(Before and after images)
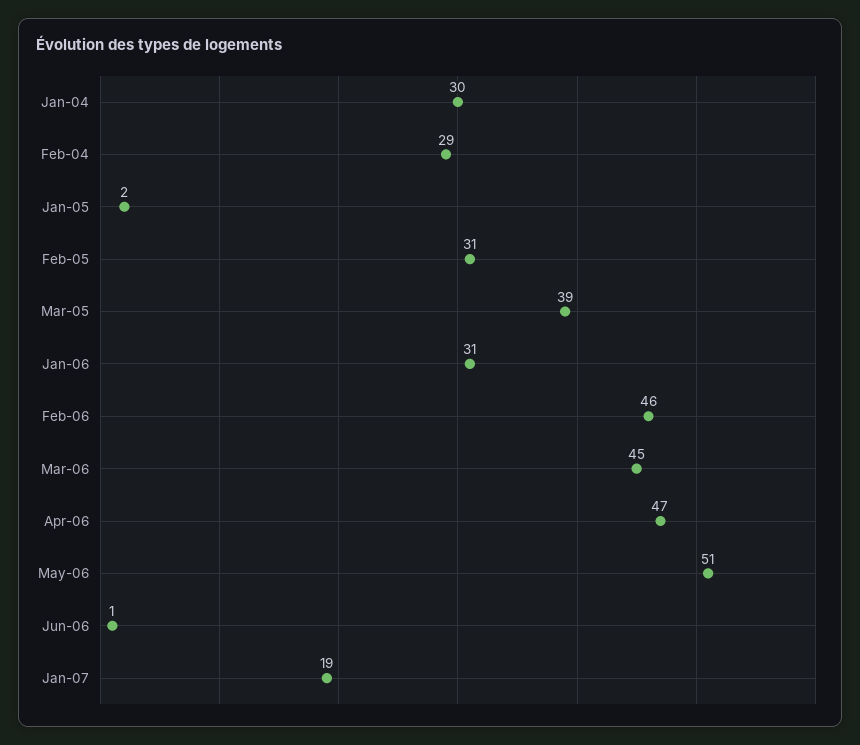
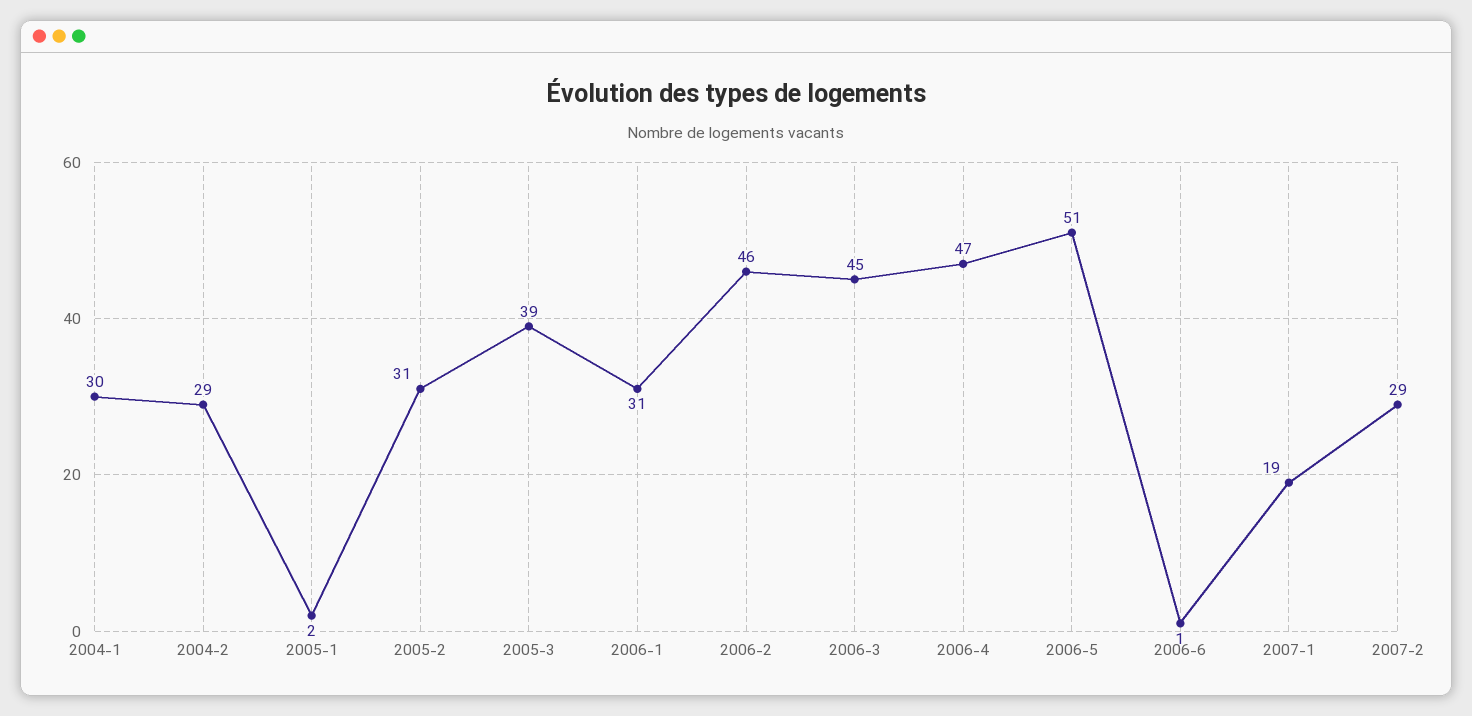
2007-2: none -> 29

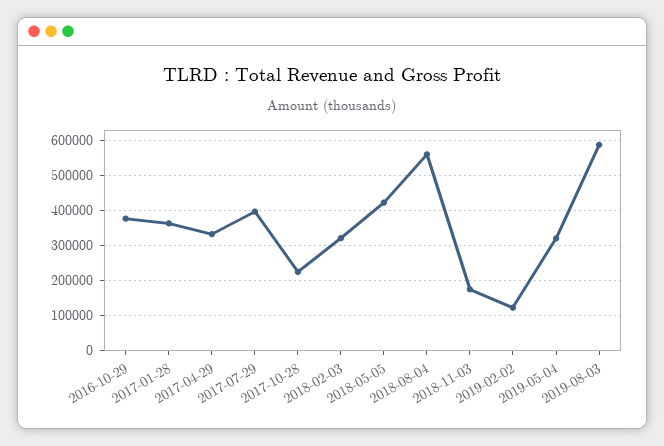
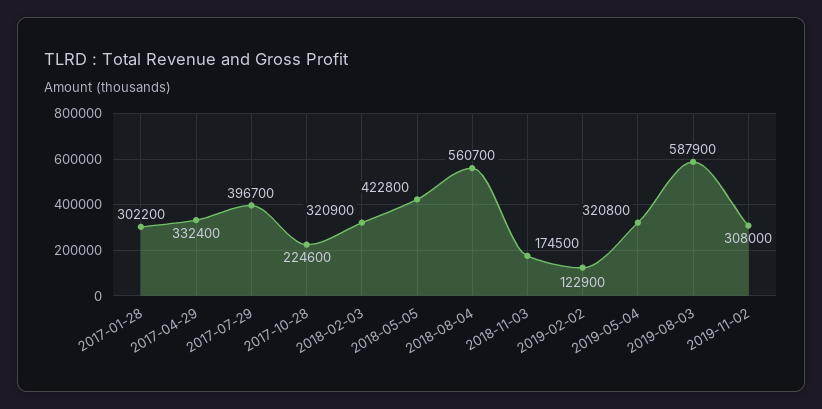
2016-10-29: 380000 -> none
2017-01-28: 360000 -> 302200
2019-11-02: none -> 308000

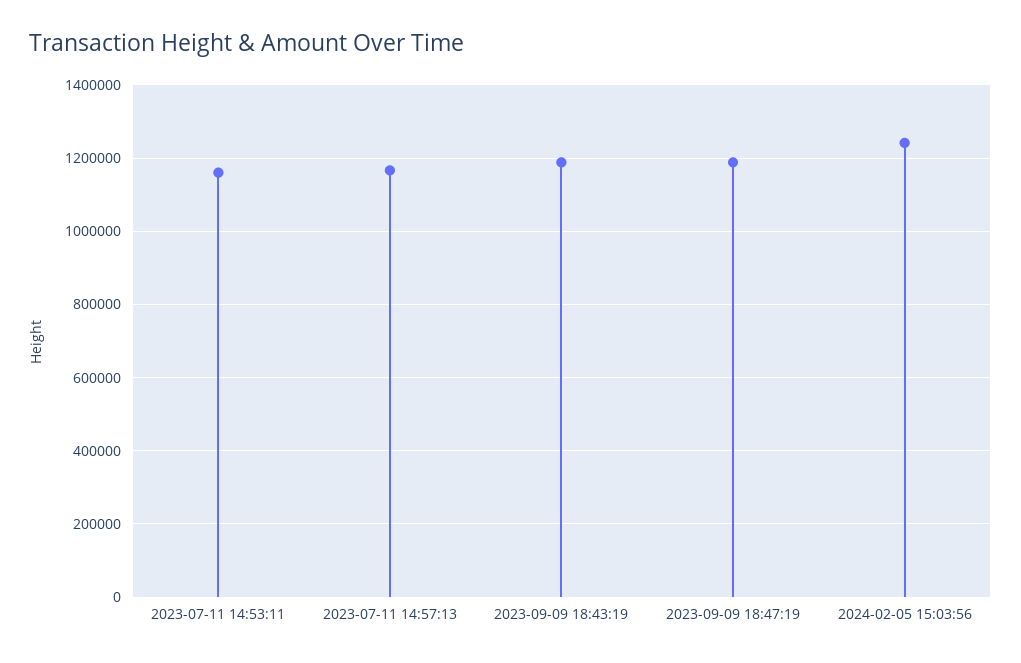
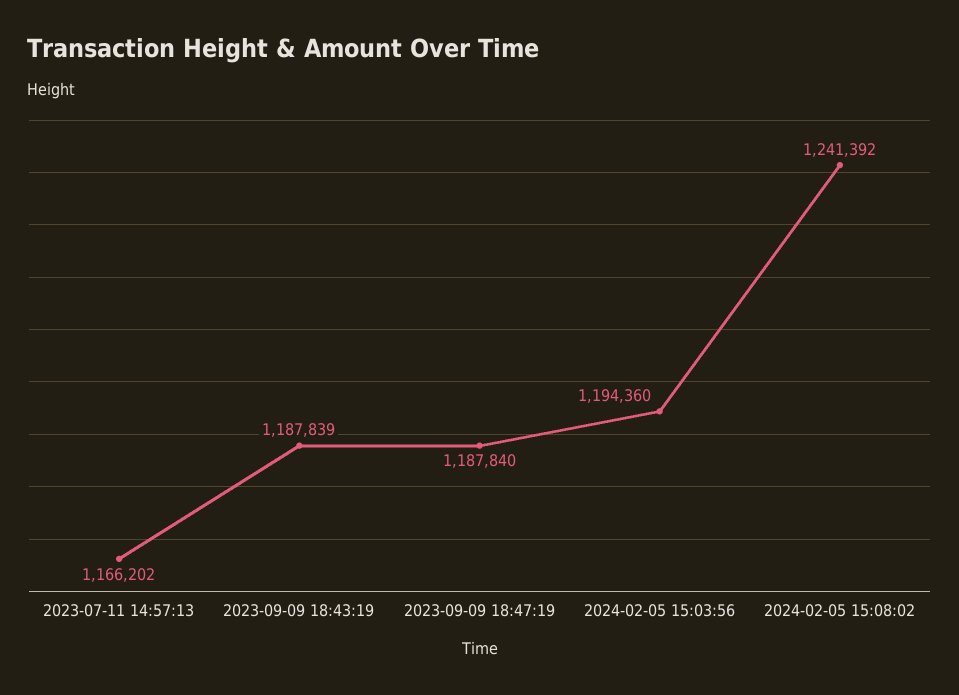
2023-07-11 14:53:11: 1160000 -> none
2024-02-05 15:03:56: 1240000 -> 1194360
2024-02-05 15:08:02: none -> 1241392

**Your task**
Drop the pictures and reproduce the rest of the data exactly.

**Exercise response**
2007-2: none -> 29

2016-10-29: 380000 -> none
2017-01-28: 360000 -> 302200
2019-11-02: none -> 308000

2023-07-11 14:53:11: 1160000 -> none
2024-02-05 15:03:56: 1240000 -> 1194360
2024-02-05 15:08:02: none -> 1241392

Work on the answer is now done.